Your objective ▸ Below this line is a set of entries; quote exactly the lines from the line that contains "- UE User Equipment" to the line that contains "include but are", both lines included.

Exercise input ▸
┄┄┄┄┄┄┄┄┄┄┄┄┄┄┄┄┄┄┄┄
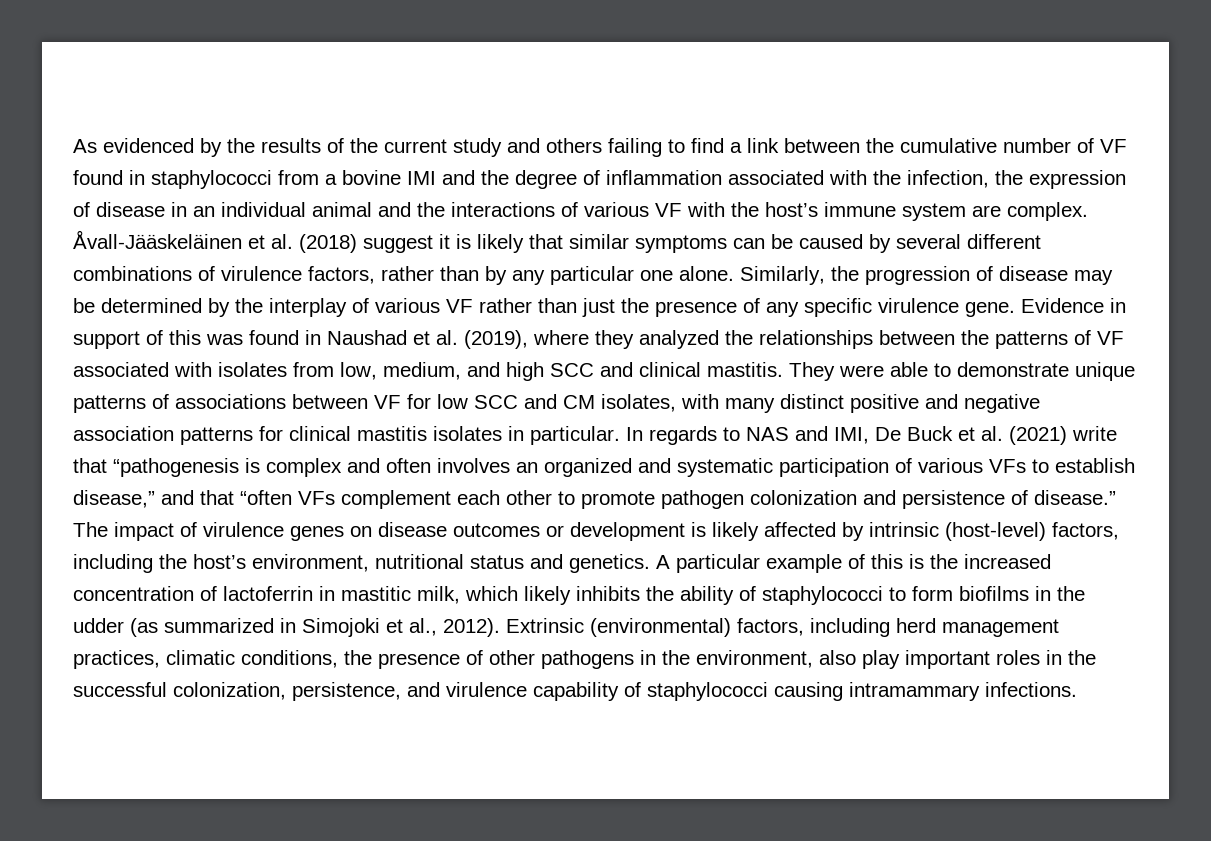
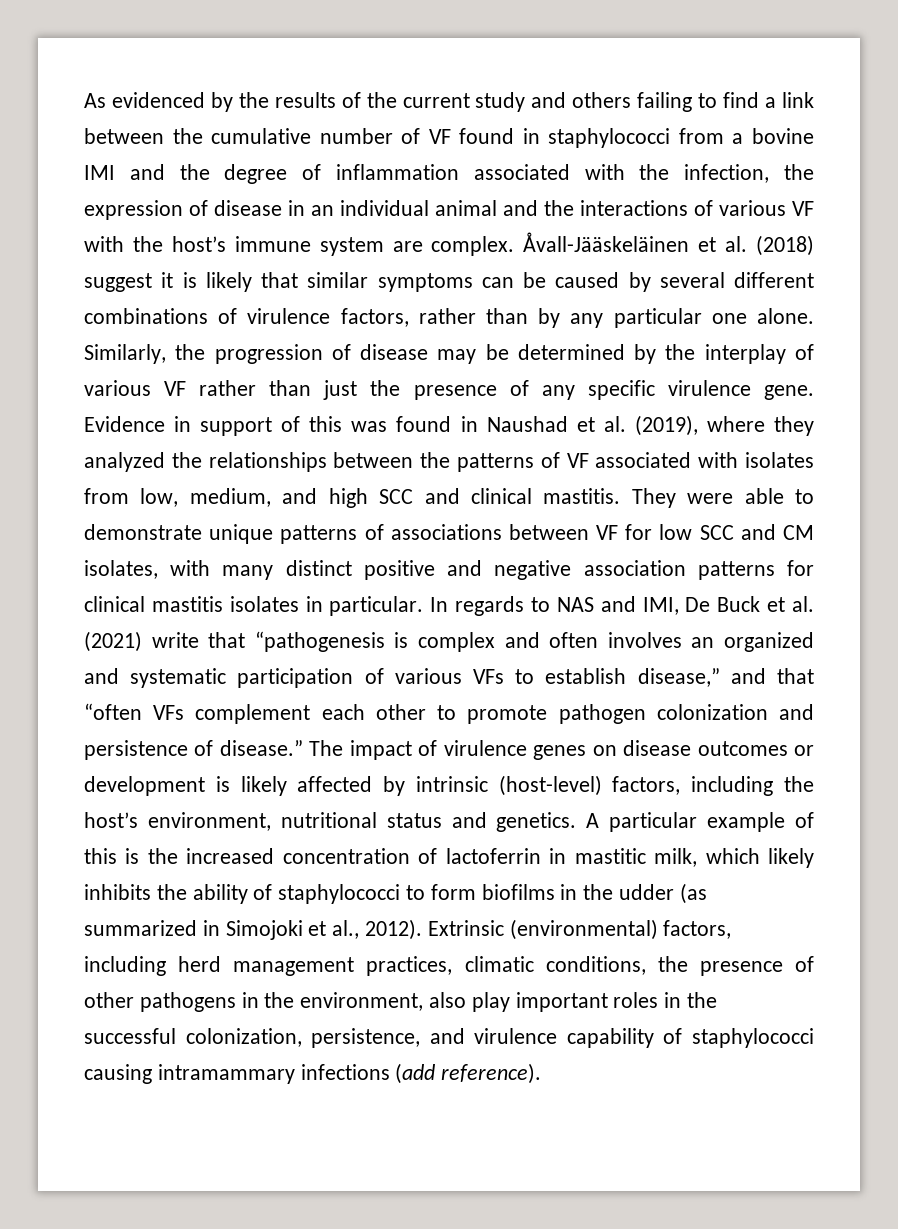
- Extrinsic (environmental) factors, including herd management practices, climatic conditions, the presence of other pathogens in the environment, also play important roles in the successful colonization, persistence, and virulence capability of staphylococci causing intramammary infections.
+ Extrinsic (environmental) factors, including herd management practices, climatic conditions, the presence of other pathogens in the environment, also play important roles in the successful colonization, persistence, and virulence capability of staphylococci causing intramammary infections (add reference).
┄┄┄┄┄┄┄┄┄┄┄┄┄┄┄┄┄┄┄┄
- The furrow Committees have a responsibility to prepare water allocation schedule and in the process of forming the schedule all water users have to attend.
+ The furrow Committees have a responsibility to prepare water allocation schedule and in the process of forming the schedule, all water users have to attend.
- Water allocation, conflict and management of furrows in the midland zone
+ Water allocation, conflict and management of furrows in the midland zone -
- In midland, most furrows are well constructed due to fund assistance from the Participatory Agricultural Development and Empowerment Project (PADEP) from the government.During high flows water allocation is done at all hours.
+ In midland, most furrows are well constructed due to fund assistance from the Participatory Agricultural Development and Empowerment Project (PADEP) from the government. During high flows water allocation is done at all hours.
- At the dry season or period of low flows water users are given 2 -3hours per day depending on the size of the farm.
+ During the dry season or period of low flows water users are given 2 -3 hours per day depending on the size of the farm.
┄┄┄┄┄┄┄┄┄┄┄┄┄┄┄┄┄┄┄┄
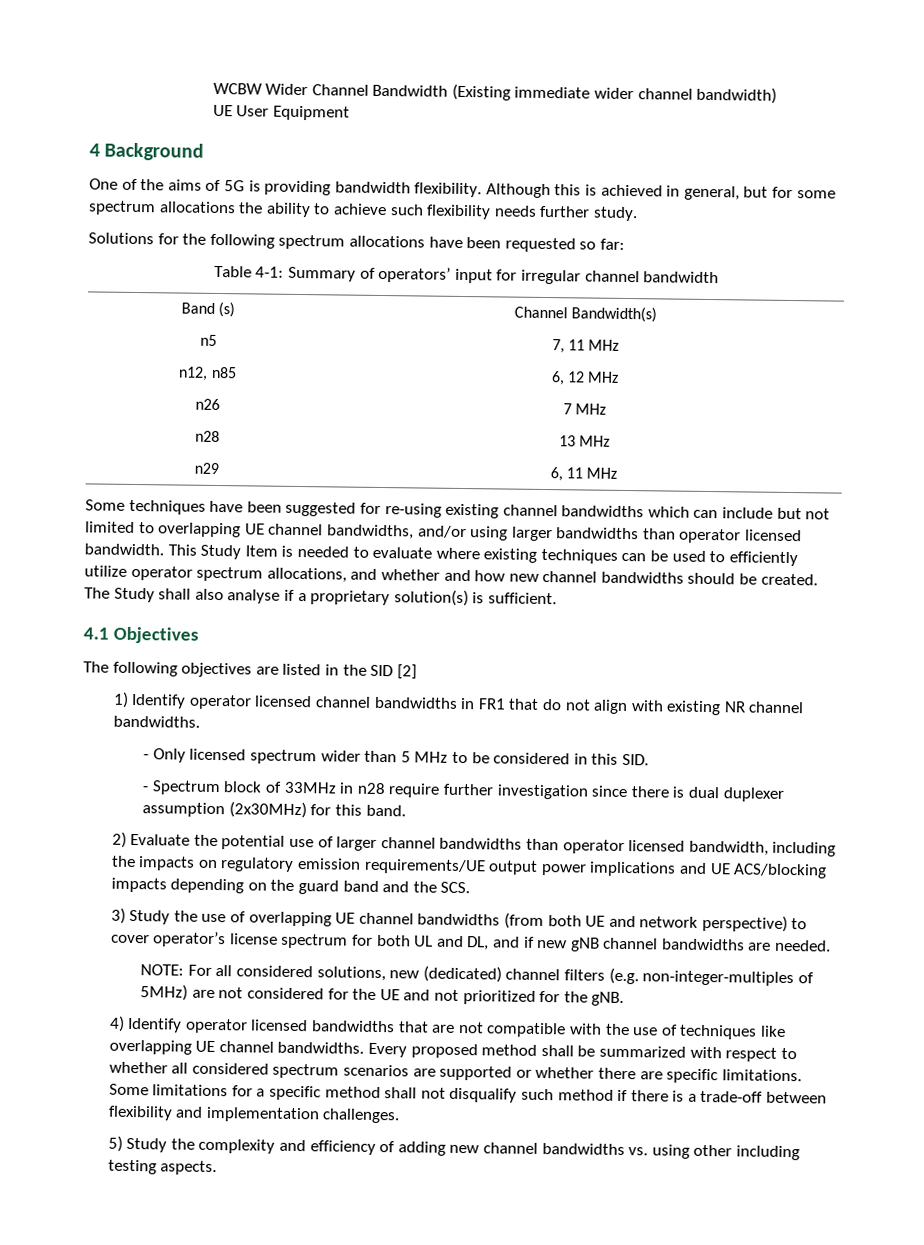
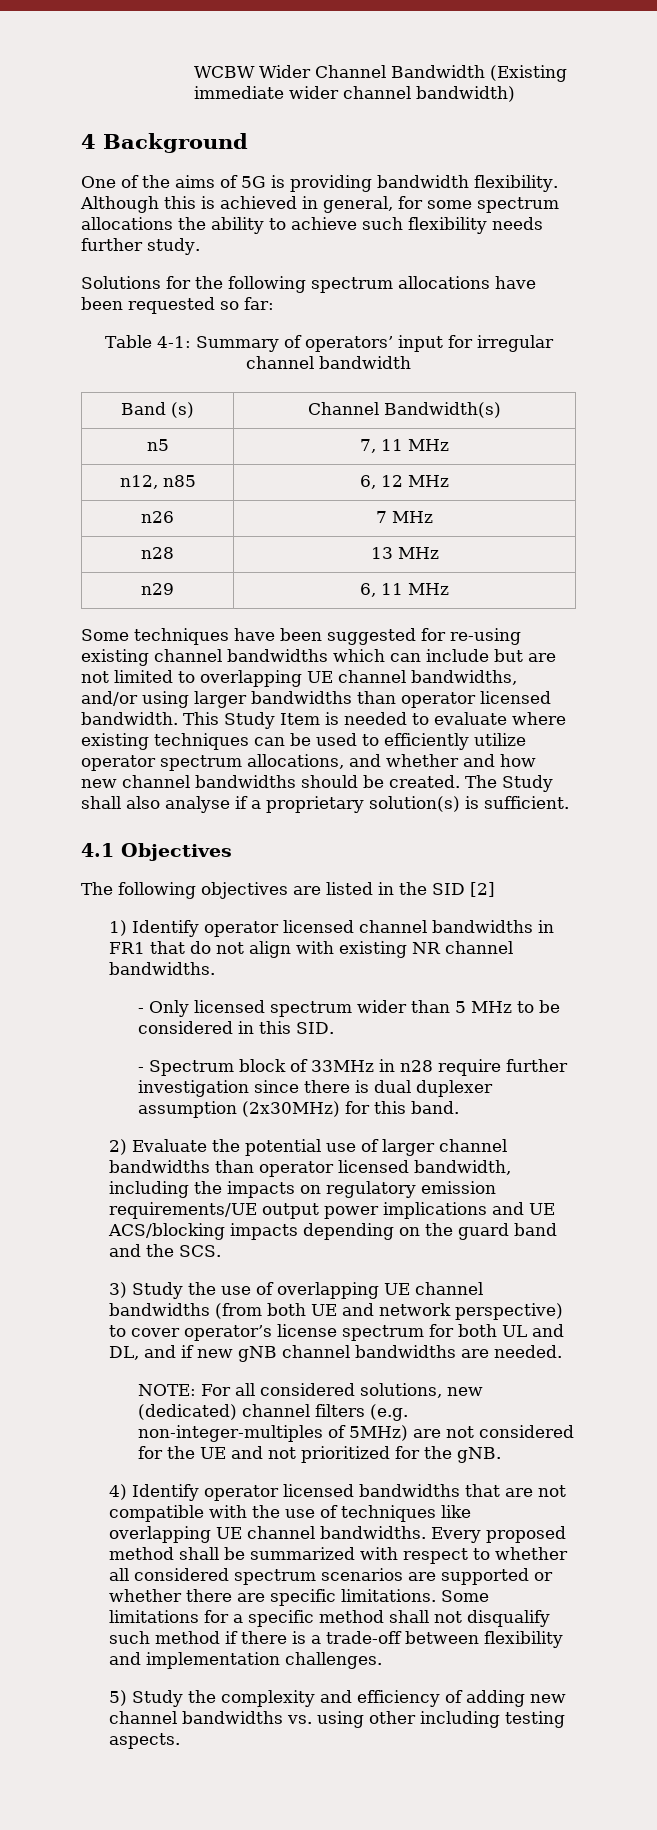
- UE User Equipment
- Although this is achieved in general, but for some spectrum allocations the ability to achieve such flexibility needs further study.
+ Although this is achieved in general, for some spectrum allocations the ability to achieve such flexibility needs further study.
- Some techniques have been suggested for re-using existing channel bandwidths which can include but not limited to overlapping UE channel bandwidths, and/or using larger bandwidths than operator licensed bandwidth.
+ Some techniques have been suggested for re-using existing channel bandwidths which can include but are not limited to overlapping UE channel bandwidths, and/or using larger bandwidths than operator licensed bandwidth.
┄┄┄┄┄┄┄┄┄┄┄┄┄┄┄┄┄┄┄┄
Response to this exercise ▸
- UE User Equipment
- Although this is achieved in general, but for some spectrum allocations the ability to achieve such flexibility needs further study.
+ Although this is achieved in general, for some spectrum allocations the ability to achieve such flexibility needs further study.
- Some techniques have been suggested for re-using existing channel bandwidths which can include but not limited to overlapping UE channel bandwidths, and/or using larger bandwidths than operator licensed bandwidth.
+ Some techniques have been suggested for re-using existing channel bandwidths which can include but are not limited to overlapping UE channel bandwidths, and/or using larger bandwidths than operator licensed bandwidth.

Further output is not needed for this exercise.